* **What is being asked**:
Where the records below reach the line containing "[532,504,689,517] [118,522,173,535] episode, and", start transcribing, and end with the line containing "[275,712,377,725] bigger example", exactly and with nothing else added.

#### Source information ####

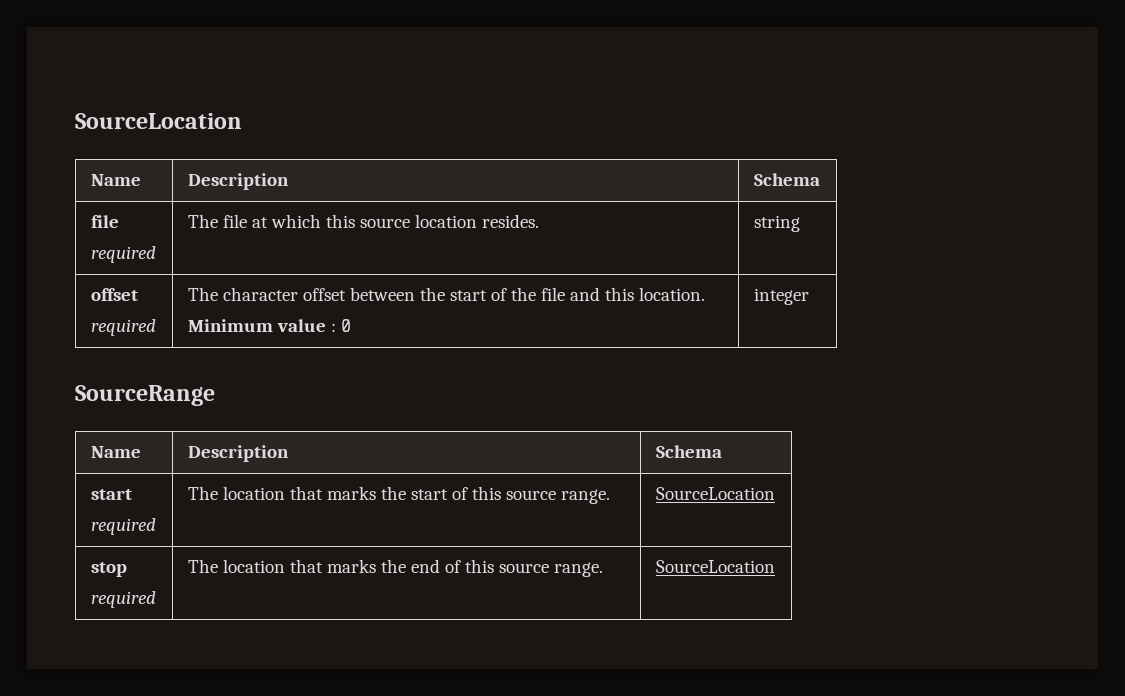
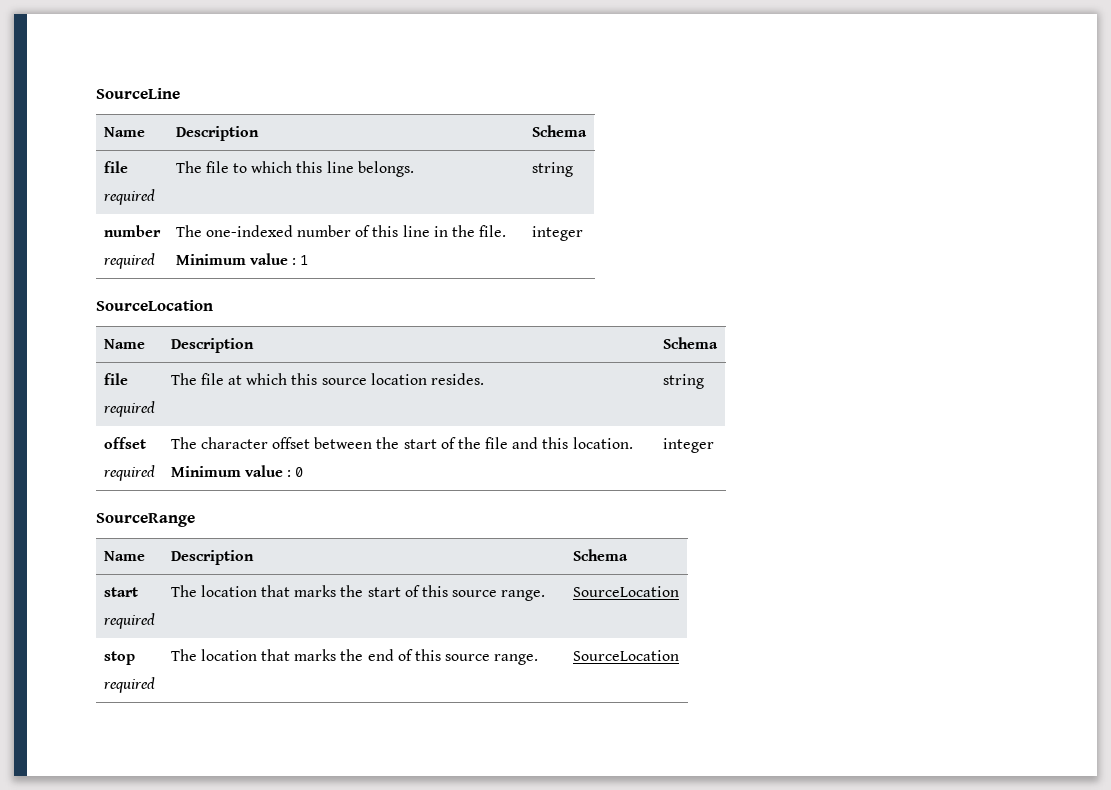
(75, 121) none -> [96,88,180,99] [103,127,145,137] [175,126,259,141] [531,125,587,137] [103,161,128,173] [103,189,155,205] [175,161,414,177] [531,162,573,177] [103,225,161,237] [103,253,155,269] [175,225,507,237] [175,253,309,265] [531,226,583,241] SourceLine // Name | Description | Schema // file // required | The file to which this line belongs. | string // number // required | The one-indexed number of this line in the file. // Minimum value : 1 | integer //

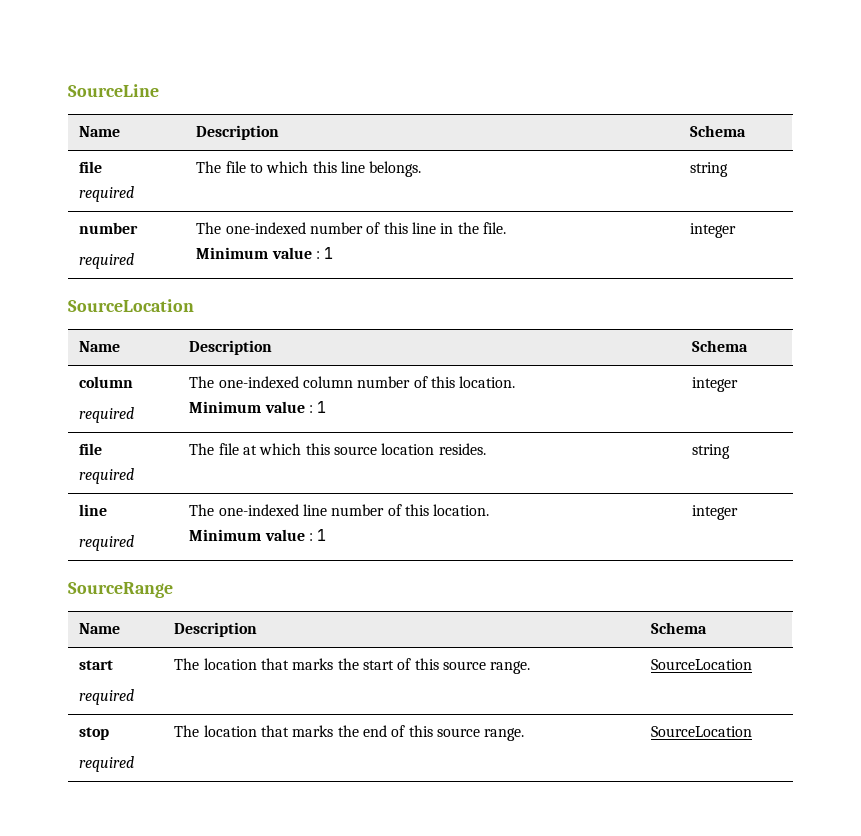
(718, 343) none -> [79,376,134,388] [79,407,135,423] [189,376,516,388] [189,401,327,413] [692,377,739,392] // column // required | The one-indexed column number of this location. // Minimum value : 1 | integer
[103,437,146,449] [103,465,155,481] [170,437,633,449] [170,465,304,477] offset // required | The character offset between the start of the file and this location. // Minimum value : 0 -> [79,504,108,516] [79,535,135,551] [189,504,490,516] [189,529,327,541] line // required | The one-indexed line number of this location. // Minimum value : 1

####
#### Source information ####

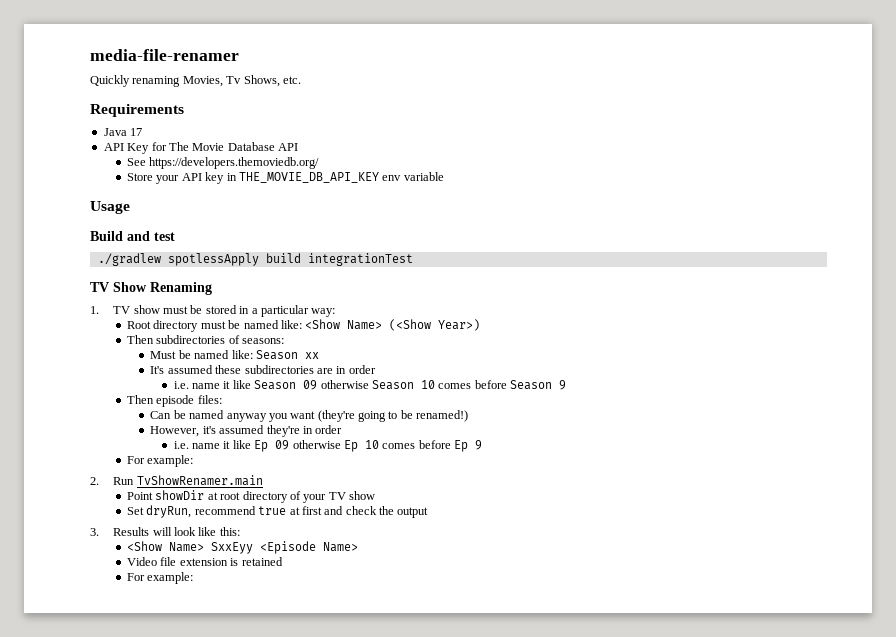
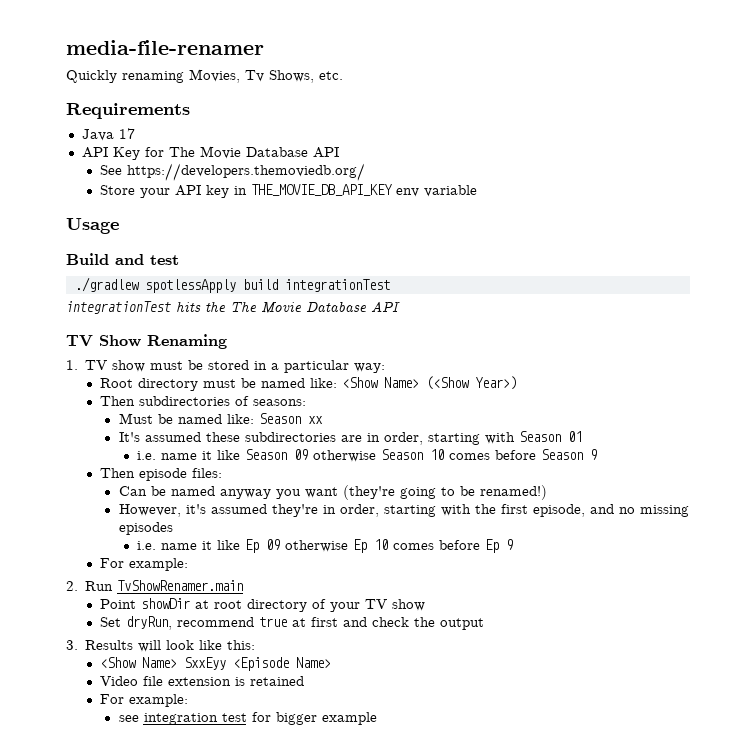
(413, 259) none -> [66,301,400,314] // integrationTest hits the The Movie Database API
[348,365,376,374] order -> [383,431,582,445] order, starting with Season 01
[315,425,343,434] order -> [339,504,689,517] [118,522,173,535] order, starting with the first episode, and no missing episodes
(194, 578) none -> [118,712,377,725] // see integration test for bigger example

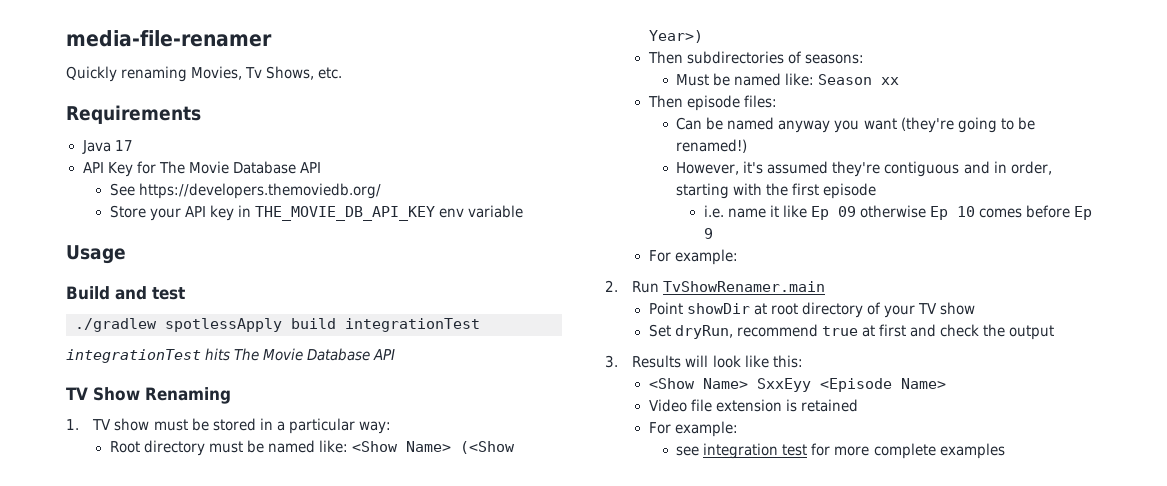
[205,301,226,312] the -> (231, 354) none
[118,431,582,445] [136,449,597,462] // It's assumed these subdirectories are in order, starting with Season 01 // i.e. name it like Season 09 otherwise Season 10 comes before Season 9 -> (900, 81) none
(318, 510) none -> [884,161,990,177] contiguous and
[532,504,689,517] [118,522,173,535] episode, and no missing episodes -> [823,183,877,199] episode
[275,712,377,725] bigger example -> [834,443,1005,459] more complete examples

####
#### Source information ####

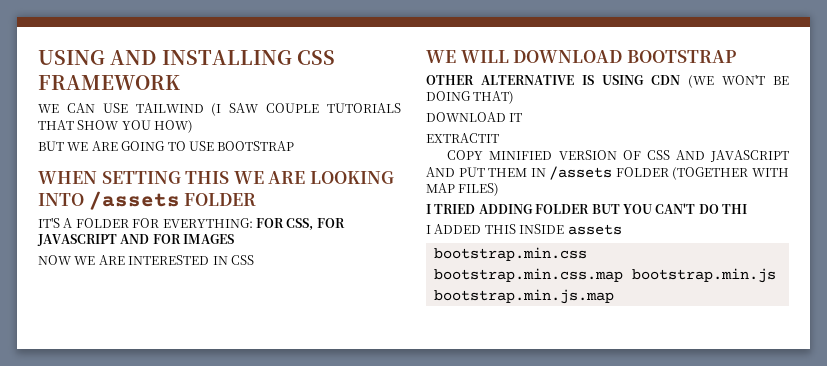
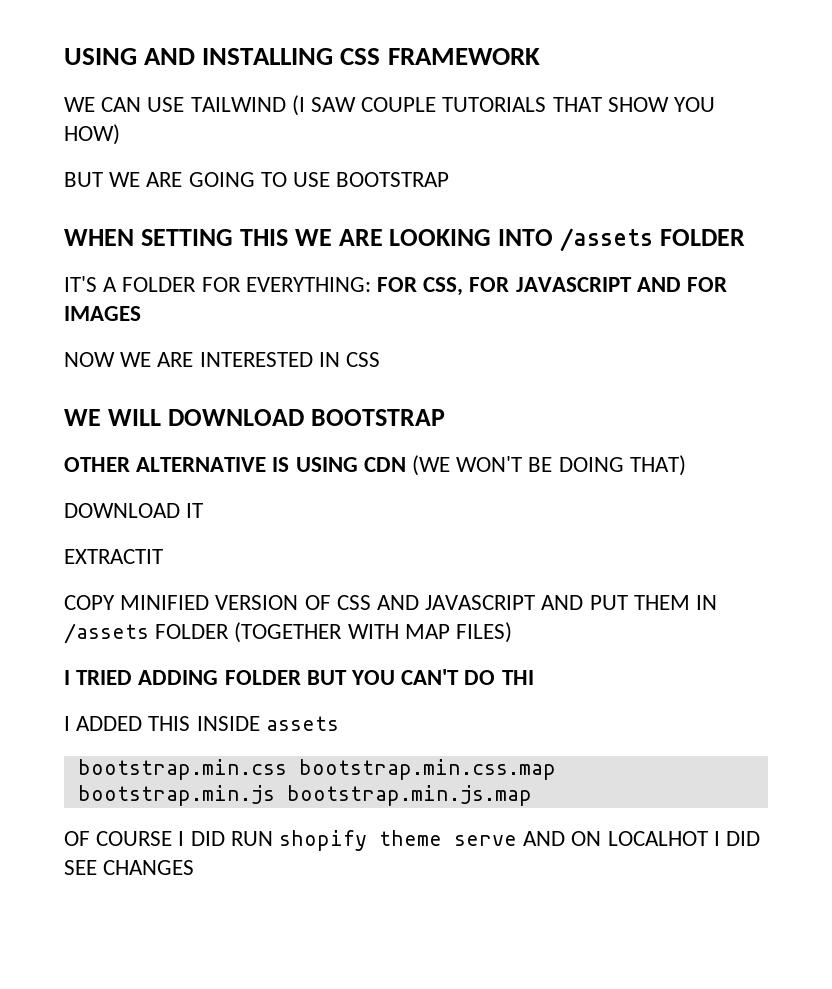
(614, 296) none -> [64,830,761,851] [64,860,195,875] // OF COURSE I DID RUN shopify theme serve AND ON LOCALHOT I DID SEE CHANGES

####

* **Reply**:
[532,504,689,517] [118,522,173,535] episode, and no missing episodes -> [823,183,877,199] episode
[275,712,377,725] bigger example -> [834,443,1005,459] more complete examples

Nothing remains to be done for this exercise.